A teenager is diagnosed and treated for a sexually transmitted disease. Soon after, he receives a letter saying a certain brand of ointment has been shown to be an effective treatment for his type of STD.
In both hypothetical cases, a marketer has used personally identifiable health information to target a patient for communication about a particular product -- and did so without the patient's prior authorization.
Physicians and consumer advocates say this is exactly the type of practice that should be prohibited under the federal medical records privacy standards, which are intended to safeguard access to patients' sensitive health information.
"Unfortunately, the final rule condones and perhaps even encourages a wide array of marketing activity using what is supposed to be protected health information," said William J. Hall, MD, president of the American College of Physicians--American Society of Internal Medicine.
Dr. Hall testified last month before a subcommittee of the National Committee on Vital Health Statistics, which is advising the Dept. of Health and Human Services on the privacy rule's implementation.
The Bush administration said last year that it would modify certain areas of the final rule, which President Clinton issued just before he left office. The privacy standards are scheduled to take effect on April 14, 2003.
The American Medical Association has been actively advocating changes to the rule based on current AMA policy, which says that physicians, hospitals and others in the health care system have a duty to keep patient information private.
The marketing section, in particular, is one area of the regulation that physician and consumer groups would like to see tightened. They say that, at the very least, patients should have the opportunity to allow, prohibit or restrict the disclosure of their personal health information before it is disclosed to anyone for marketing purposes.
Instead, the final rule lays out certain conditions under which a health care entity or third party may use or disclose a patient's personally identifiable health information for marketing purposes without first obtaining the patient's authorization.

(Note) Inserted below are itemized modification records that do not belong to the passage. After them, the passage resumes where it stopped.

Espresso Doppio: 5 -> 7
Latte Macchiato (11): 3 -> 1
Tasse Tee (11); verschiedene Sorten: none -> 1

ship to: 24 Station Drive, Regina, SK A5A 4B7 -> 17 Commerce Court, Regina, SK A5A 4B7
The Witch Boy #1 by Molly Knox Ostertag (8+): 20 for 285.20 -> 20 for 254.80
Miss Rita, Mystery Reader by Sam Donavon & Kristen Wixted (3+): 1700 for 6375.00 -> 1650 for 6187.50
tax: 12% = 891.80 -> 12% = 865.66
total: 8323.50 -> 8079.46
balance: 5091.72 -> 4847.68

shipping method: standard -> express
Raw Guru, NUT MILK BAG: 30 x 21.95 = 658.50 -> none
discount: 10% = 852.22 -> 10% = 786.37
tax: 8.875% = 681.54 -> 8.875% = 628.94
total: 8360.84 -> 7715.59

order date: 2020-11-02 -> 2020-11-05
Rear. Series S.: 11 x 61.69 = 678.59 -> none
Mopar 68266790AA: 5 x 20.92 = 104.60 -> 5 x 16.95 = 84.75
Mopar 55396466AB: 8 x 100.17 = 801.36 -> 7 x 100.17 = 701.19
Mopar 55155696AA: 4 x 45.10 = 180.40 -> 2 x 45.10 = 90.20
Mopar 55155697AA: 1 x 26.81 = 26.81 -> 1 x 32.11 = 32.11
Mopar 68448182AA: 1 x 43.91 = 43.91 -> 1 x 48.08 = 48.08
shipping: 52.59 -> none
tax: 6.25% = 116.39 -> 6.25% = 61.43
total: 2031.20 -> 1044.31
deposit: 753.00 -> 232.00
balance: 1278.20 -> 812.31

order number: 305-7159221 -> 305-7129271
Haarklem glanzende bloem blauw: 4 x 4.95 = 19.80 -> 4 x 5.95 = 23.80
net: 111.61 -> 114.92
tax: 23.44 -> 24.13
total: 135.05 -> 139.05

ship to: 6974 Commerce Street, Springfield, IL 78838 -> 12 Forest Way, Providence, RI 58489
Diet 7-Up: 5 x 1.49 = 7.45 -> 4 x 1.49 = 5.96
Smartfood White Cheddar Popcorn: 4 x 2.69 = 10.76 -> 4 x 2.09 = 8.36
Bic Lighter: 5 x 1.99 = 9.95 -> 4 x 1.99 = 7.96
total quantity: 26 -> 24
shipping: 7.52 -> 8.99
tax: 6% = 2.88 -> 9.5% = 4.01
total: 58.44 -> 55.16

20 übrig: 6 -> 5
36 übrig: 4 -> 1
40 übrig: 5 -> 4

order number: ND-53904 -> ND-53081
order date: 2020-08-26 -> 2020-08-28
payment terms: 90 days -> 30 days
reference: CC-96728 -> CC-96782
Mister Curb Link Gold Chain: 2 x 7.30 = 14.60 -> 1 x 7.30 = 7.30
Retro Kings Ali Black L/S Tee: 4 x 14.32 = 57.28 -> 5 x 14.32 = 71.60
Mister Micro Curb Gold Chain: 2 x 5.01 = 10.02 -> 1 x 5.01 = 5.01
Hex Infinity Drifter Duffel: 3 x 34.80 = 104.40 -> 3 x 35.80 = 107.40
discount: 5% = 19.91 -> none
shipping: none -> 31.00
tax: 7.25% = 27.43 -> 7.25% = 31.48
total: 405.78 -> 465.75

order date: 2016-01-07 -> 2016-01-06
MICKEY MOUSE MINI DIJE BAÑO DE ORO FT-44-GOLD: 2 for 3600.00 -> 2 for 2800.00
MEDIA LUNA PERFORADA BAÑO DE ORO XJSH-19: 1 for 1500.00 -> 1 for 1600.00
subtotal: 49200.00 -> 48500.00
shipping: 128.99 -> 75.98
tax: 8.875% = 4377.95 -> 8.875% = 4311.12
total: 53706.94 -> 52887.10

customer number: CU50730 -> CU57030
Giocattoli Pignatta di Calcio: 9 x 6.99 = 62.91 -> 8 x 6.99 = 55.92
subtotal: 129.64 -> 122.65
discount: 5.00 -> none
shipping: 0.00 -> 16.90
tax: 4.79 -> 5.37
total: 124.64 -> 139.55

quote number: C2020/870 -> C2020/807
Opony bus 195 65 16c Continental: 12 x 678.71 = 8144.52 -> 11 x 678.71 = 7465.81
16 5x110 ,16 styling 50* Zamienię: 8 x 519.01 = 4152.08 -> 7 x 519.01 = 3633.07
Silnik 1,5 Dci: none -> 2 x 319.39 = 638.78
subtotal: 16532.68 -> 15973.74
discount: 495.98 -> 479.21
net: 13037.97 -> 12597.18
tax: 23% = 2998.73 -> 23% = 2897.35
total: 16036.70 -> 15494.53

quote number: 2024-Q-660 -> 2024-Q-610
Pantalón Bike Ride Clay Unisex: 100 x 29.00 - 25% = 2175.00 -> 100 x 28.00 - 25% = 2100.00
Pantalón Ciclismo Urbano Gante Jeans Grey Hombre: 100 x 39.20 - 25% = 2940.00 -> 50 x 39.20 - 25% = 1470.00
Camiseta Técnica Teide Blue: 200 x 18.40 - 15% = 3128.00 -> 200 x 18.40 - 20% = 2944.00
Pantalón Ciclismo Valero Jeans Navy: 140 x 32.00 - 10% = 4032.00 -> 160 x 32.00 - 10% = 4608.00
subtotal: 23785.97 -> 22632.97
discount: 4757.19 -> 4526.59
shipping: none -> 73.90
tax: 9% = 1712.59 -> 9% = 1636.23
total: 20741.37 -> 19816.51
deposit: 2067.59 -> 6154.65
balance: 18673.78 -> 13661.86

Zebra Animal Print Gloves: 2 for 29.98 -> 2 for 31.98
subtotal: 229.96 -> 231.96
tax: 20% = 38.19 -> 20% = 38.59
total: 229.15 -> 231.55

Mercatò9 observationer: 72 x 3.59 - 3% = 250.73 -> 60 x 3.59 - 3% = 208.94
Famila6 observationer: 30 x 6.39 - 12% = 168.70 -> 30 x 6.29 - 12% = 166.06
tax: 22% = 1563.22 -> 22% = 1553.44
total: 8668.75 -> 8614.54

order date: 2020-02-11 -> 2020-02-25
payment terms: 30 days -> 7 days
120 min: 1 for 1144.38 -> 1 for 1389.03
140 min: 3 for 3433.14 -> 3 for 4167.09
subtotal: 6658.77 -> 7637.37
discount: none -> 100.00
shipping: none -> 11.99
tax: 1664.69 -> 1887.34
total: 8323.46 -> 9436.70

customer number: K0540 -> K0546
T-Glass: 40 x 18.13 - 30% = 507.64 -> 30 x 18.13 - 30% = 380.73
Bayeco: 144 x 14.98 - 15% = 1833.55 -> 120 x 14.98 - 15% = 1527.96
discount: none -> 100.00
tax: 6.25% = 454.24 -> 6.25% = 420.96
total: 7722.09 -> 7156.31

Exceptions "swallow the rule"
The marketing provisions provide several exemptions that essentially "swallow the rule" requiring patients' prior consent for the use or disclosure of their personal health information, several witnesses told the privacy panel.
For example, marketing communications that occur in a "face-to-face" encounter with a patient or over the telephone are exempt.
This means that a patient who has just been discharged after a major hospital stay could be visited by a door-to-door salesperson or called by a telemarketer when they are convalescing at home, said Dr. Hall. Under this exemption, the patient's private health information could be used to promote not just medical items and services, but vacations, magazines and other products that aren't related to health care.
Another exemption applies to marketing communications that promote items or services of "nominal value" -- whether they are health-related or not.
For marketing communications that are not face-to-face -- a letter, for example -- and that concern a product of greater than nominal value, the rule allows the use or disclosure of a patient's private health information to promote health-related products and services under three conditions. They are:
The marketing communication identifies the health care entity from which the patient was identified.
It states whether the health care entity has received or will receive payment related to the communication.
It informs the patient that he or she can "opt out" of receiving future communications.
None of these requirements make the exemption acceptable, said Dr. Hall. Instead, they just add more problems for patients and physicians.
For example, requiring that the marketing communication identify the health care entity "throws the physician into the middle of a sale between the third party and the patient," he said.
Dr. Hall cited the hypothetical example of the patient with high cholesterol who received the letter saying her physician asked the marketer to tell her about a life insurance product.
"In addition to the intrusiveness on a rather personal issue, it also gives the patient the impression that the product being offered is endorsed and/or approved by the physician," he said.
Requiring that the communication inform the patient that they can opt out of receiving future communications is "too little, too late," said Dr. Hall, because it does not allow the patient to opt out before their personal health information has been disclosed.
Furthermore, the final rule leaves it up to the patient to figure out how to stop a marketer from contacting them in the future, said Jeffrey Janofsky, MD, who testified at the hearing on behalf of the American Psychiatric Assn.
The final rule does not offer details on what procedures the patient would have to follow to successfully opt out. It requires only that the marketer make "reasonable efforts" to ensure that the patient does not receive future communications.
"Why are you putting the burden on the patient?" Dr. Janofsky said to the panel. "Why shouldn't the burden be on the marketer?"
Both Dr. Hall and Dr. Janofsky stated unequivocally that their associations oppose allowing the use or disclosure of personal health information for marketing purposes without prior authorization.
But the Direct Marketing Assn., whose 5,000 member companies are involved in direct and "interactive" marketing sales, presented testimony that the final rule has "struck the right balance between protecting consumers' health-related information and preserving their right to receive the benefits of marketing."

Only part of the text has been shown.